• **PROMPT**:
Pictures do not belong in the copy. Return all of the entries exactly.

(Collected data)
::::::

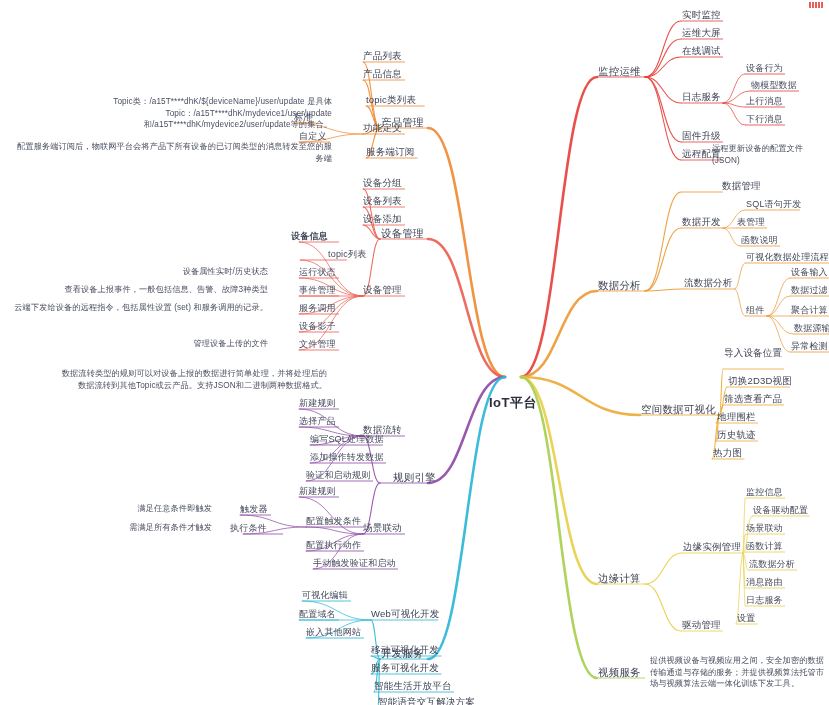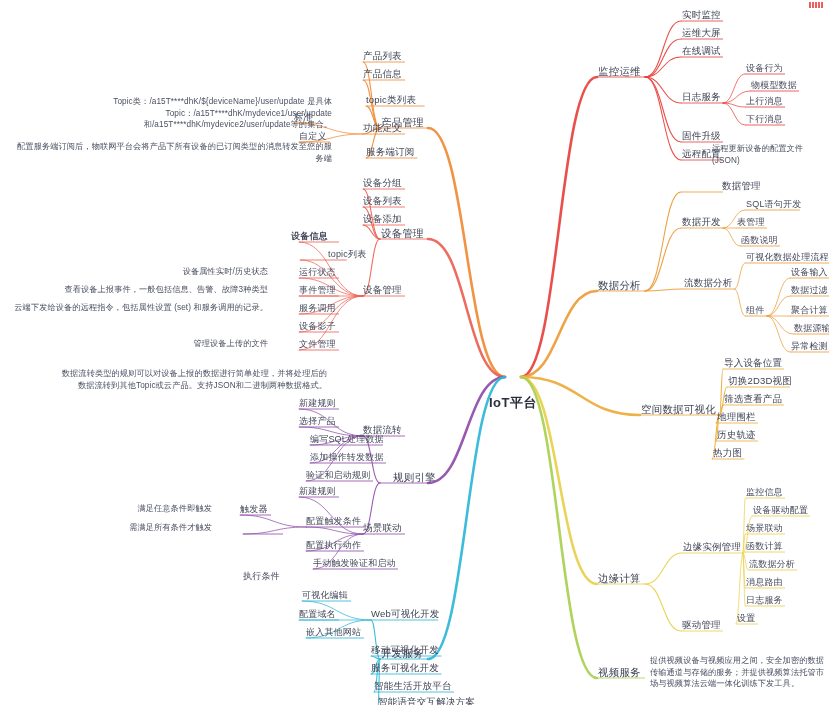--- a/index.html
+++ b/index.html
@@ -264,21 +264,21 @@
       <div class="node lvl3 lbl-right" style="left: 741px; top: 240px;">函数说明</div>
       <div class="node lvl2 lbl-right" style="left: 684px; top: 283px;">流数据分析</div>
       <div class="node lvl3 lbl-right" style="left: 746px; top: 257px;">可视化数据处理流程创建</div>
       <div class="node lvl3 lbl-right" style="left: 746px; top: 310px;">组件</div>
       <div class="node lvl3 lbl-right" style="left: 791px; top: 272px;">设备输入</div>
       <div class="node lvl3 lbl-right" style="left: 791px; top: 290px;">数据过滤</div>
       <div class="node lvl3 lbl-right" style="left: 791px; top: 310px;">聚合计算</div>
       <div class="node lvl3 lbl-right" style="left: 794px; top: 328px;">数据源输出</div>
       <div class="node lvl3 lbl-right" style="left: 791px; top: 346px;">异常检测</div>
       <div class="node lvl1 lbl-right" style="left: 641px; top: 409px;">空间数据可视化</div>
-      <div class="node lvl2 lbl-right" style="left: 724px; top: 363px;">导入设备位置</div>
+      <div class="node lvl2 lbl-right" style="left: 724px; top: 353px;">导入设备位置</div>
       <div class="node lvl2 lbl-right" style="left: 728px; top: 381px;">切换2D3D视图</div>
       <div class="node lvl2 lbl-right" style="left: 724px; top: 399px;">筛选查看产品</div>
       <div class="node lvl2 lbl-right" style="left: 717px; top: 417px;">地理围栏</div>
       <div class="node lvl2 lbl-right" style="left: 717px; top: 435px;">历史轨迹</div>
       <div class="node lvl2 lbl-right" style="left: 713px; top: 453px;">热力图</div>
       <div class="node lvl1 lbl-right" style="left: 598px; top: 578px;">边缘计算</div>
       <div class="node lvl2 lbl-right" style="left: 683px; top: 547px;">边缘实例管理</div>
       <div class="node lvl3 lbl-right" style="left: 746px; top: 492px;">监控信息</div>
       <div class="node lvl3 lbl-right" style="left: 753px; top: 510px;">设备驱动配置</div>
       <div class="node lvl3 lbl-right" style="left: 746px; top: 528px;">场景联动</div>
@@ -322,21 +322,21 @@
       <div class="node lvl3 lbl-right" style="left: 299px; top: 403px;">新建规则</div>
       <div class="node lvl3 lbl-right" style="left: 299px; top: 421px;">选择产品</div>
       <div class="node lvl3 lbl-right" style="left: 310px; top: 439px;">编写SQL处理数据</div>
       <div class="node lvl3 lbl-right" style="left: 310px; top: 457px;">添加操作转发数据</div>
       <div class="node lvl3 lbl-right" style="left: 306px; top: 475px;">验证和启动规则</div>
       <div class="node lvl2 lbl-right" style="left: 363px; top: 528px;">场景联动</div>
       <div class="node lvl3 lbl-right" style="left: 299px; top: 491px;">新建规则</div>
       <div class="node lvl3 lbl-right" style="left: 306px; top: 521px;">配置触发条件</div>
       <div class="node lvl3 lbl-right" style="left: 240px; top: 509px;">触发器</div>
       <div class="note n-left" style="left: 212px; top: 509px;">满足任意条件即触发</div>
-      <div class="node lvl3 lbl-right" style="left: 243px; top: 528px; margin-top: 48px;">执行条件</div>
+      <div class="node lvl3 lbl-right" style="left: 230px; top: 528px;">执行条件</div>
       <div class="note n-left" style="left: 212px; top: 528px;">需满足所有条件才触发</div>
       <div class="node lvl3 lbl-right" style="left: 306px; top: 545px;">配置执行动作</div>
       <div class="node lvl3 lbl-right" style="left: 313px; top: 563px;">手动触发验证和启动</div>
       <div class="node lvl1 lbl-right" style="left: 381px; top: 653px;">开发服务</div>
       <div class="node lvl2 lbl-right" style="left: 371px; top: 614px;">Web可视化开发</div>
       <div class="node lvl3 lbl-right" style="left: 302px; top: 595px;">可视化编辑</div>
       <div class="node lvl3 lbl-right" style="left: 299px; top: 614px;">配置域名</div>
       <div class="node lvl3 lbl-right" style="left: 306px; top: 632px;">嵌入其他网站</div>
       <div class="node lvl2 lbl-right" style="left: 371px; top: 650px;">移动可视化开发</div>
       <div class="node lvl2 lbl-right" style="left: 371px; top: 668px;">服务可视化开发</div>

::::::

• **EXERCISE OUTPUT**:
--- a/index.html
+++ b/index.html
@@ -264,21 +264,21 @@
       <div class="node lvl3 lbl-right" style="left: 741px; top: 240px;">函数说明</div>
       <div class="node lvl2 lbl-right" style="left: 684px; top: 283px;">流数据分析</div>
       <div class="node lvl3 lbl-right" style="left: 746px; top: 257px;">可视化数据处理流程创建</div>
       <div class="node lvl3 lbl-right" style="left: 746px; top: 310px;">组件</div>
       <div class="node lvl3 lbl-right" style="left: 791px; top: 272px;">设备输入</div>
       <div class="node lvl3 lbl-right" style="left: 791px; top: 290px;">数据过滤</div>
       <div class="node lvl3 lbl-right" style="left: 791px; top: 310px;">聚合计算</div>
       <div class="node lvl3 lbl-right" style="left: 794px; top: 328px;">数据源输出</div>
       <div class="node lvl3 lbl-right" style="left: 791px; top: 346px;">异常检测</div>
       <div class="node lvl1 lbl-right" style="left: 641px; top: 409px;">空间数据可视化</div>
-      <div class="node lvl2 lbl-right" style="left: 724px; top: 363px;">导入设备位置</div>
+      <div class="node lvl2 lbl-right" style="left: 724px; top: 353px;">导入设备位置</div>
       <div class="node lvl2 lbl-right" style="left: 728px; top: 381px;">切换2D3D视图</div>
       <div class="node lvl2 lbl-right" style="left: 724px; top: 399px;">筛选查看产品</div>
       <div class="node lvl2 lbl-right" style="left: 717px; top: 417px;">地理围栏</div>
       <div class="node lvl2 lbl-right" style="left: 717px; top: 435px;">历史轨迹</div>
       <div class="node lvl2 lbl-right" style="left: 713px; top: 453px;">热力图</div>
       <div class="node lvl1 lbl-right" style="left: 598px; top: 578px;">边缘计算</div>
       <div class="node lvl2 lbl-right" style="left: 683px; top: 547px;">边缘实例管理</div>
       <div class="node lvl3 lbl-right" style="left: 746px; top: 492px;">监控信息</div>
       <div class="node lvl3 lbl-right" style="left: 753px; top: 510px;">设备驱动配置</div>
       <div class="node lvl3 lbl-right" style="left: 746px; top: 528px;">场景联动</div>
@@ -322,21 +322,21 @@
       <div class="node lvl3 lbl-right" style="left: 299px; top: 403px;">新建规则</div>
       <div class="node lvl3 lbl-right" style="left: 299px; top: 421px;">选择产品</div>
       <div class="node lvl3 lbl-right" style="left: 310px; top: 439px;">编写SQL处理数据</div>
       <div class="node lvl3 lbl-right" style="left: 310px; top: 457px;">添加操作转发数据</div>
       <div class="node lvl3 lbl-right" style="left: 306px; top: 475px;">验证和启动规则</div>
       <div class="node lvl2 lbl-right" style="left: 363px; top: 528px;">场景联动</div>
       <div class="node lvl3 lbl-right" style="left: 299px; top: 491px;">新建规则</div>
       <div class="node lvl3 lbl-right" style="left: 306px; top: 521px;">配置触发条件</div>
       <div class="node lvl3 lbl-right" style="left: 240px; top: 509px;">触发器</div>
       <div class="note n-left" style="left: 212px; top: 509px;">满足任意条件即触发</div>
-      <div class="node lvl3 lbl-right" style="left: 243px; top: 528px; margin-top: 48px;">执行条件</div>
+      <div class="node lvl3 lbl-right" style="left: 230px; top: 528px;">执行条件</div>
       <div class="note n-left" style="left: 212px; top: 528px;">需满足所有条件才触发</div>
       <div class="node lvl3 lbl-right" style="left: 306px; top: 545px;">配置执行动作</div>
       <div class="node lvl3 lbl-right" style="left: 313px; top: 563px;">手动触发验证和启动</div>
       <div class="node lvl1 lbl-right" style="left: 381px; top: 653px;">开发服务</div>
       <div class="node lvl2 lbl-right" style="left: 371px; top: 614px;">Web可视化开发</div>
       <div class="node lvl3 lbl-right" style="left: 302px; top: 595px;">可视化编辑</div>
       <div class="node lvl3 lbl-right" style="left: 299px; top: 614px;">配置域名</div>
       <div class="node lvl3 lbl-right" style="left: 306px; top: 632px;">嵌入其他网站</div>
       <div class="node lvl2 lbl-right" style="left: 371px; top: 650px;">移动可视化开发</div>
       <div class="node lvl2 lbl-right" style="left: 371px; top: 668px;">服务可视化开发</div>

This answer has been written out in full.